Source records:
• • • • •
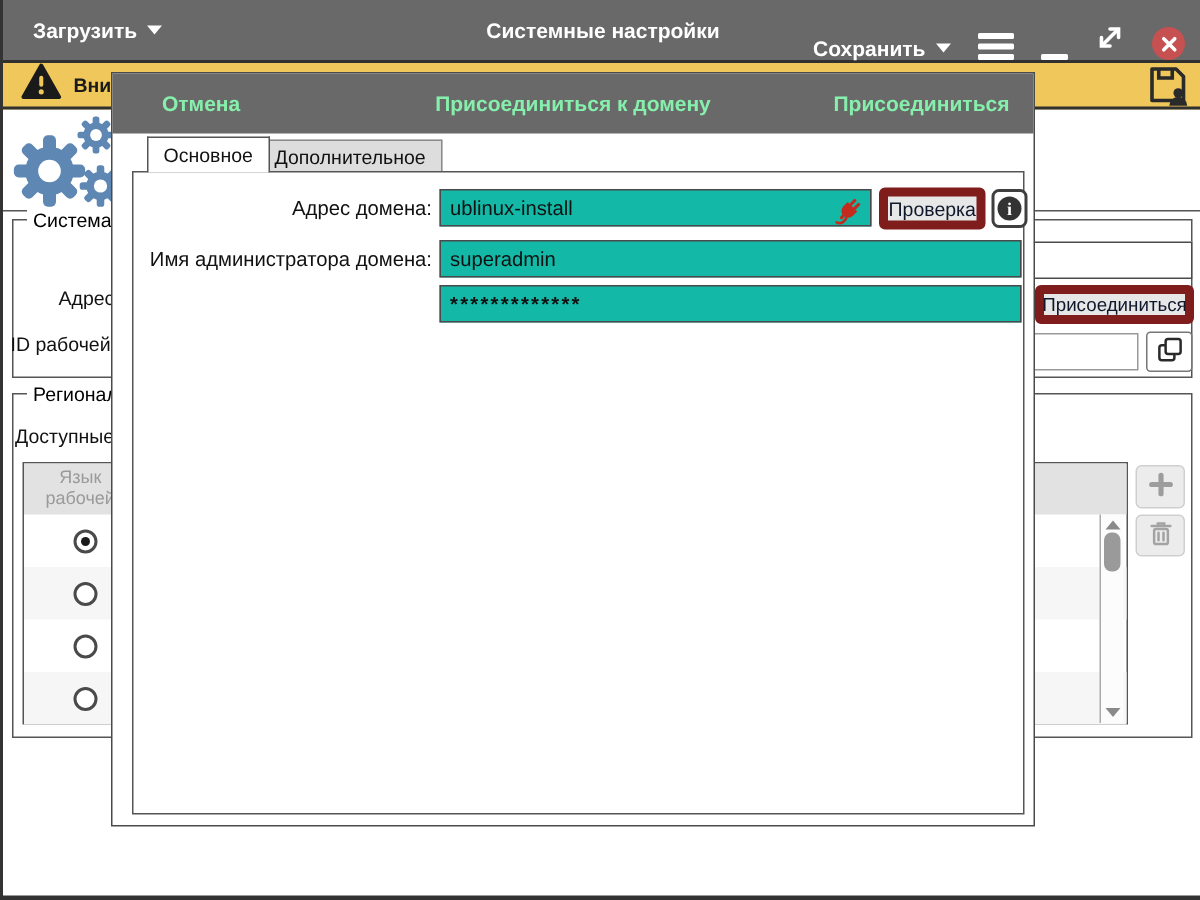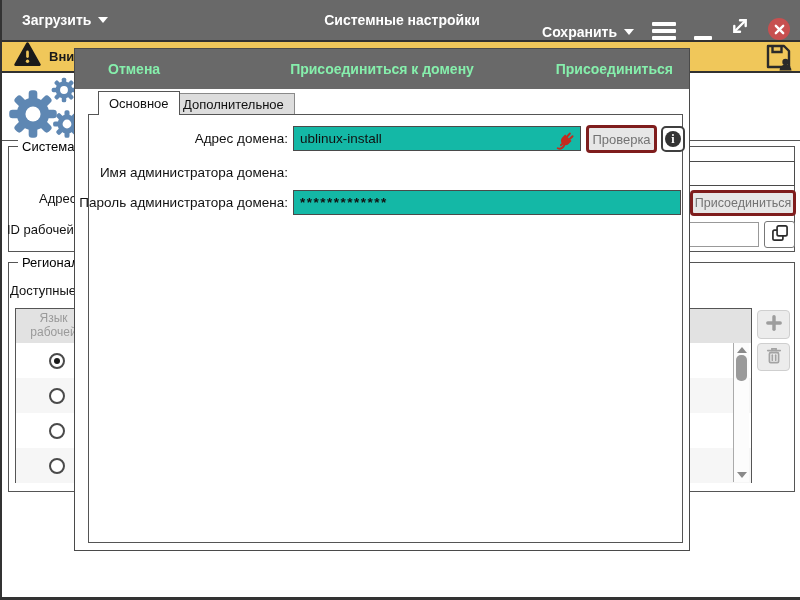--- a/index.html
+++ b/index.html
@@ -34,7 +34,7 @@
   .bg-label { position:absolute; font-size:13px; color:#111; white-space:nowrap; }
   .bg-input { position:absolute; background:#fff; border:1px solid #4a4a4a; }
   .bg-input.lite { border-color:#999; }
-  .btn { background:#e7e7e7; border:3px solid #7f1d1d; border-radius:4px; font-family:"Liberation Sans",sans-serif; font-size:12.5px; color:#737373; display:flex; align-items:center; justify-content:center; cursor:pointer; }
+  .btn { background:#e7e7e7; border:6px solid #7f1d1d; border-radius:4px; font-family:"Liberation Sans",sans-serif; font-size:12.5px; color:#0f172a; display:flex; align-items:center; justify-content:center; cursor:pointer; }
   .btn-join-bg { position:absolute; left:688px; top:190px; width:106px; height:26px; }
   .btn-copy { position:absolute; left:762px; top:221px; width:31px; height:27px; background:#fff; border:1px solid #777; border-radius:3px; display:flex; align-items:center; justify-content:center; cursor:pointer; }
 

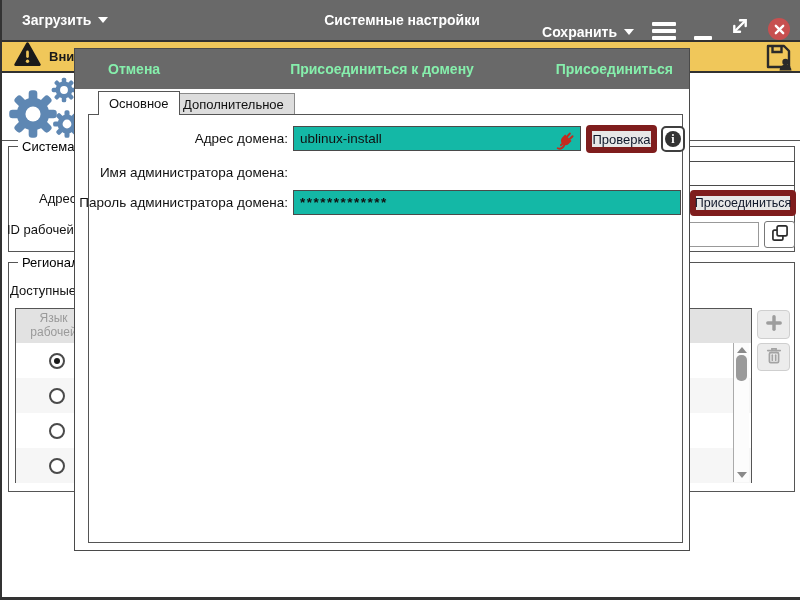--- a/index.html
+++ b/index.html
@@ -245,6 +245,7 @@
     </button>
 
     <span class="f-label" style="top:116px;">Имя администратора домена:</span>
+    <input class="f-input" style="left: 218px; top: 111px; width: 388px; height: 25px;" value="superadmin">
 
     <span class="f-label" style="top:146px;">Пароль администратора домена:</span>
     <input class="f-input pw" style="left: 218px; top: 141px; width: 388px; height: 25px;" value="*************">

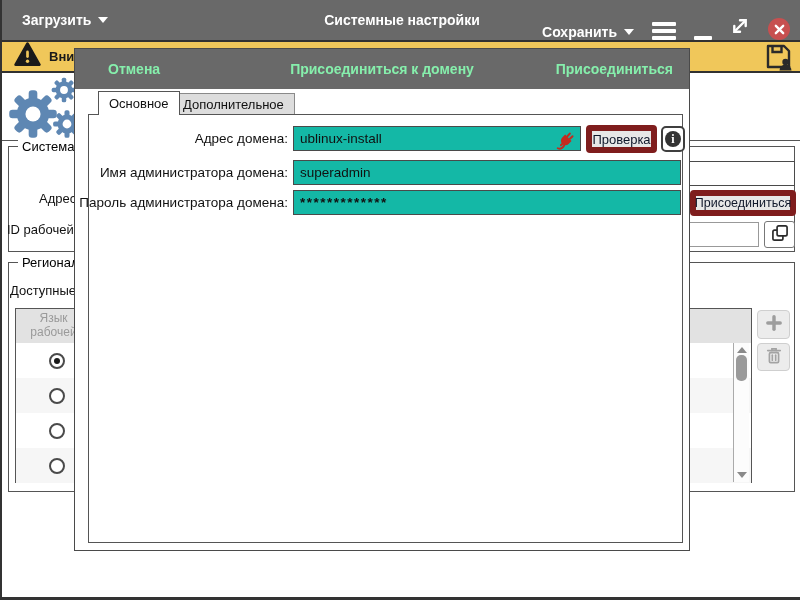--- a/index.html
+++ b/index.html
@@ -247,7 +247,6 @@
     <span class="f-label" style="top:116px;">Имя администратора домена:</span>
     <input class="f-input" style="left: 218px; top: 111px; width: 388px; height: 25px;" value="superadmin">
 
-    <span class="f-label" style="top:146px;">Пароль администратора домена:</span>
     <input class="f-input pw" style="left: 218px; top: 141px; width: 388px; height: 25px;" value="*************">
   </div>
• • • • •
__What you are asked to do__
Nothing but an exact copy of the data above, minus its pictures, should appear in the response.

__Reply to the task__
--- a/index.html
+++ b/index.html
@@ -34,7 +34,7 @@
   .bg-label { position:absolute; font-size:13px; color:#111; white-space:nowrap; }
   .bg-input { position:absolute; background:#fff; border:1px solid #4a4a4a; }
   .bg-input.lite { border-color:#999; }
-  .btn { background:#e7e7e7; border:3px solid #7f1d1d; border-radius:4px; font-family:"Liberation Sans",sans-serif; font-size:12.5px; color:#737373; display:flex; align-items:center; justify-content:center; cursor:pointer; }
+  .btn { background:#e7e7e7; border:6px solid #7f1d1d; border-radius:4px; font-family:"Liberation Sans",sans-serif; font-size:12.5px; color:#0f172a; display:flex; align-items:center; justify-content:center; cursor:pointer; }
   .btn-join-bg { position:absolute; left:688px; top:190px; width:106px; height:26px; }
   .btn-copy { position:absolute; left:762px; top:221px; width:31px; height:27px; background:#fff; border:1px solid #777; border-radius:3px; display:flex; align-items:center; justify-content:center; cursor:pointer; }
 

--- a/index.html
+++ b/index.html
@@ -245,6 +245,7 @@
     </button>
 
     <span class="f-label" style="top:116px;">Имя администратора домена:</span>
+    <input class="f-input" style="left: 218px; top: 111px; width: 388px; height: 25px;" value="superadmin">
 
     <span class="f-label" style="top:146px;">Пароль администратора домена:</span>
     <input class="f-input pw" style="left: 218px; top: 141px; width: 388px; height: 25px;" value="*************">

--- a/index.html
+++ b/index.html
@@ -247,7 +247,6 @@
     <span class="f-label" style="top:116px;">Имя администратора домена:</span>
     <input class="f-input" style="left: 218px; top: 111px; width: 388px; height: 25px;" value="superadmin">
 
-    <span class="f-label" style="top:146px;">Пароль администратора домена:</span>
     <input class="f-input pw" style="left: 218px; top: 141px; width: 388px; height: 25px;" value="*************">
   </div>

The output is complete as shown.